§ **EXERCISE MATERIAL**:
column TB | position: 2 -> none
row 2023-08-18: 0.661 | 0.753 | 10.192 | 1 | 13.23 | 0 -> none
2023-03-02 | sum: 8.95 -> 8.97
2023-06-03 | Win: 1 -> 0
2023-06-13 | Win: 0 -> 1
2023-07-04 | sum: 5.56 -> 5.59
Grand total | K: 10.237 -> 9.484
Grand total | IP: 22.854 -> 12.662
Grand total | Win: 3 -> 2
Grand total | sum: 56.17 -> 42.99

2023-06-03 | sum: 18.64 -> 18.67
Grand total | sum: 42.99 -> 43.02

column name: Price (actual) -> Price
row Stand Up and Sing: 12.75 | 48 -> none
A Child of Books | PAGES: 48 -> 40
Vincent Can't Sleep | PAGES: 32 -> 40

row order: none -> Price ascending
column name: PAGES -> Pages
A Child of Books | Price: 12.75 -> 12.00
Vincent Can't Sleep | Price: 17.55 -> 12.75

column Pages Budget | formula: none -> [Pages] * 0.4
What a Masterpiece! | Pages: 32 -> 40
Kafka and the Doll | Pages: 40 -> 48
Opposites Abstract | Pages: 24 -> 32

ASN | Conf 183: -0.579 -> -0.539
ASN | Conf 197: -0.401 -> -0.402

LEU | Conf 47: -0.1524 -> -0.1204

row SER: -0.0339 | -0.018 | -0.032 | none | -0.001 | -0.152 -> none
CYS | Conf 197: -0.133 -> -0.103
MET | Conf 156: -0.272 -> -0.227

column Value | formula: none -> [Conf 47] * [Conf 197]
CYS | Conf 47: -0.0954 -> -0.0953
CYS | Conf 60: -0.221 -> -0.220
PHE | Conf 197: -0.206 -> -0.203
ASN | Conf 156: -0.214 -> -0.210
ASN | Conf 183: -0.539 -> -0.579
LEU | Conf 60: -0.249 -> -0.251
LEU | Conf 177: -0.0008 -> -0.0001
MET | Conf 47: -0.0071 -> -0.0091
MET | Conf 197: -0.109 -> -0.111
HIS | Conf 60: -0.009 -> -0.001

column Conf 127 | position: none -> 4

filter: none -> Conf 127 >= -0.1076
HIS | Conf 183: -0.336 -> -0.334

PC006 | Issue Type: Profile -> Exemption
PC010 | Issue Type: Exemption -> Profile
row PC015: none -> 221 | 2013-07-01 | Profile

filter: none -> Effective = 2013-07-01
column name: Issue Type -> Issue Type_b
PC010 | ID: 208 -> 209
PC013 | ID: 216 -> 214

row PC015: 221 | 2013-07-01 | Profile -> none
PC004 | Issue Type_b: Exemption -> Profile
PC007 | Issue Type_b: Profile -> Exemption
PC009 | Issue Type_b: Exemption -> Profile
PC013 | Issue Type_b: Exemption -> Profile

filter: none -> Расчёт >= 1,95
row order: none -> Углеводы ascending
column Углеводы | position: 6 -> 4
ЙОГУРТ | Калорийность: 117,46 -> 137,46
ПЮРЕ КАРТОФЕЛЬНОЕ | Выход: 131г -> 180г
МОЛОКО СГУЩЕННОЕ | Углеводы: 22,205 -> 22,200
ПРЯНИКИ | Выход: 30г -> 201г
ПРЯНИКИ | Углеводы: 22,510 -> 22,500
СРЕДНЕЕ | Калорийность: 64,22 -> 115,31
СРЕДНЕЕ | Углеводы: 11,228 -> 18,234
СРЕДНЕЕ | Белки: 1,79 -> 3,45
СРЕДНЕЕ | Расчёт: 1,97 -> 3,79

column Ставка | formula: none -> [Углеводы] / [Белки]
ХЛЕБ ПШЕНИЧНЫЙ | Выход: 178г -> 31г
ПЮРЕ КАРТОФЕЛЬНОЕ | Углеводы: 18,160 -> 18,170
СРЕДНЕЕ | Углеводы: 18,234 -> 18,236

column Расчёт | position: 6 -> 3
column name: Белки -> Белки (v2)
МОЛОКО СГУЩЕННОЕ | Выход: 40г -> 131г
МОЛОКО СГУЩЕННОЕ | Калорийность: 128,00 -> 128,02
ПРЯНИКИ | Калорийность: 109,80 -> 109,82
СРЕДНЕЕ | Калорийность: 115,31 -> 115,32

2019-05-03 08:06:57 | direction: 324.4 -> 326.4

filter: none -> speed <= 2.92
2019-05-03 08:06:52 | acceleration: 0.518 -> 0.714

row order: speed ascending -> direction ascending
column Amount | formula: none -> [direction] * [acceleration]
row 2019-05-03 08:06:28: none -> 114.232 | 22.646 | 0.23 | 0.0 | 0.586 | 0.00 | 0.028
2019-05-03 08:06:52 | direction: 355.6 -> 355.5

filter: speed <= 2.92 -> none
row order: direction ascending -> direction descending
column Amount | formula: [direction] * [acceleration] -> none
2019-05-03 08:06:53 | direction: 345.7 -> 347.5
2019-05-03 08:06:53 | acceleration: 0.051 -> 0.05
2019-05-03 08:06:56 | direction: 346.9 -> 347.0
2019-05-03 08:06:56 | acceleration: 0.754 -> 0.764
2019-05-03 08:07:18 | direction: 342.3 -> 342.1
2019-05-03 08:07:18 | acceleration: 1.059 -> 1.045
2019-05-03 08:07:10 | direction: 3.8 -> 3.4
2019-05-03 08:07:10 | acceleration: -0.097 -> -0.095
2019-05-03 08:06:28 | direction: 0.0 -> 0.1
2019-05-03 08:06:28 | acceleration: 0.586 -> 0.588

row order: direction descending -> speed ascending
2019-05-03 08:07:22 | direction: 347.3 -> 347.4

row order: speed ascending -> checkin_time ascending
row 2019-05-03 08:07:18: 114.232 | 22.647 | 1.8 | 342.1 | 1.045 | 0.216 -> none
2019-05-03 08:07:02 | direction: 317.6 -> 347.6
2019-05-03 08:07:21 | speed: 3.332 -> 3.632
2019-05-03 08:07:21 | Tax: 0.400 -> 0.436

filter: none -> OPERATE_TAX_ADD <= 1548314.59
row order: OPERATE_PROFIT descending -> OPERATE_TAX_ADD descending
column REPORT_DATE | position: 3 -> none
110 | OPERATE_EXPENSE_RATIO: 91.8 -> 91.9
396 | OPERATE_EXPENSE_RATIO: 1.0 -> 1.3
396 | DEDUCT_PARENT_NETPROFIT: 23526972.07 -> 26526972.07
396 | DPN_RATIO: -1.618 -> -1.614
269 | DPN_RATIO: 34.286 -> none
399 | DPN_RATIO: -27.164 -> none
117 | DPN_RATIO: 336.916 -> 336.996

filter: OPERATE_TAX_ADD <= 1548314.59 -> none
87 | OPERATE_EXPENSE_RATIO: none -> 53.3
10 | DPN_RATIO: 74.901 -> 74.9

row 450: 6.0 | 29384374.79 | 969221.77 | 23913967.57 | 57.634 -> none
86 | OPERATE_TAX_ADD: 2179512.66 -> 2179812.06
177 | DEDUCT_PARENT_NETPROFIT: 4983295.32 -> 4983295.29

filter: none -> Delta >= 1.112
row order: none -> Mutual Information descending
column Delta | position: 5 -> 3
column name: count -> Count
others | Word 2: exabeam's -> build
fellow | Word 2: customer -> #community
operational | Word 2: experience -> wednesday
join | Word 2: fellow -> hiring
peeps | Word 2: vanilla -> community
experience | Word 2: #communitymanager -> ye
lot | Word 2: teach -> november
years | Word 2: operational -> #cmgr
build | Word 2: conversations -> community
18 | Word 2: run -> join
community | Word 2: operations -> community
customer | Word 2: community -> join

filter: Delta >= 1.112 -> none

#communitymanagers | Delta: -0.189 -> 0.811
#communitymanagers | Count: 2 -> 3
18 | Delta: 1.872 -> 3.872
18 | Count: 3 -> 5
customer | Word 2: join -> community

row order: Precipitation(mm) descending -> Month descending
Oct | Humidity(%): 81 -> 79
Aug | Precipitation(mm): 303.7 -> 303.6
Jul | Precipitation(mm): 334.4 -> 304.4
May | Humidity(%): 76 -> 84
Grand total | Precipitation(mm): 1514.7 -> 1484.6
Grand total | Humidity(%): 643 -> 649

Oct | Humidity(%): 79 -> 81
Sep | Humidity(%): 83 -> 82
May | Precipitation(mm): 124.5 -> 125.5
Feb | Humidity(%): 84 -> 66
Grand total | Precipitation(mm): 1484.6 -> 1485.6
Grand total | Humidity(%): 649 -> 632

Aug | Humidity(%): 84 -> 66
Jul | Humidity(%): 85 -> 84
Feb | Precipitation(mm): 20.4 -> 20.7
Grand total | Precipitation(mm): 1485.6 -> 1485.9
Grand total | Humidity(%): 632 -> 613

§ **WHAT TO WORK ON**:
Retype, exactly and in full, the lines above from the one containing "2019-05-03 08:06:52 | direction: 355.6" through the one containing "396 | OPERATE_EXPENSE_RATIO: 1.0 -> 1.3".

§ **EXERCISE RESULT**:
2019-05-03 08:06:52 | direction: 355.6 -> 355.5

filter: speed <= 2.92 -> none
row order: direction ascending -> direction descending
column Amount | formula: [direction] * [acceleration] -> none
2019-05-03 08:06:53 | direction: 345.7 -> 347.5
2019-05-03 08:06:53 | acceleration: 0.051 -> 0.05
2019-05-03 08:06:56 | direction: 346.9 -> 347.0
2019-05-03 08:06:56 | acceleration: 0.754 -> 0.764
2019-05-03 08:07:18 | direction: 342.3 -> 342.1
2019-05-03 08:07:18 | acceleration: 1.059 -> 1.045
2019-05-03 08:07:10 | direction: 3.8 -> 3.4
2019-05-03 08:07:10 | acceleration: -0.097 -> -0.095
2019-05-03 08:06:28 | direction: 0.0 -> 0.1
2019-05-03 08:06:28 | acceleration: 0.586 -> 0.588

row order: direction descending -> speed ascending
2019-05-03 08:07:22 | direction: 347.3 -> 347.4

row order: speed ascending -> checkin_time ascending
row 2019-05-03 08:07:18: 114.232 | 22.647 | 1.8 | 342.1 | 1.045 | 0.216 -> none
2019-05-03 08:07:02 | direction: 317.6 -> 347.6
2019-05-03 08:07:21 | speed: 3.332 -> 3.632
2019-05-03 08:07:21 | Tax: 0.400 -> 0.436

filter: none -> OPERATE_TAX_ADD <= 1548314.59
row order: OPERATE_PROFIT descending -> OPERATE_TAX_ADD descending
column REPORT_DATE | position: 3 -> none
110 | OPERATE_EXPENSE_RATIO: 91.8 -> 91.9
396 | OPERATE_EXPENSE_RATIO: 1.0 -> 1.3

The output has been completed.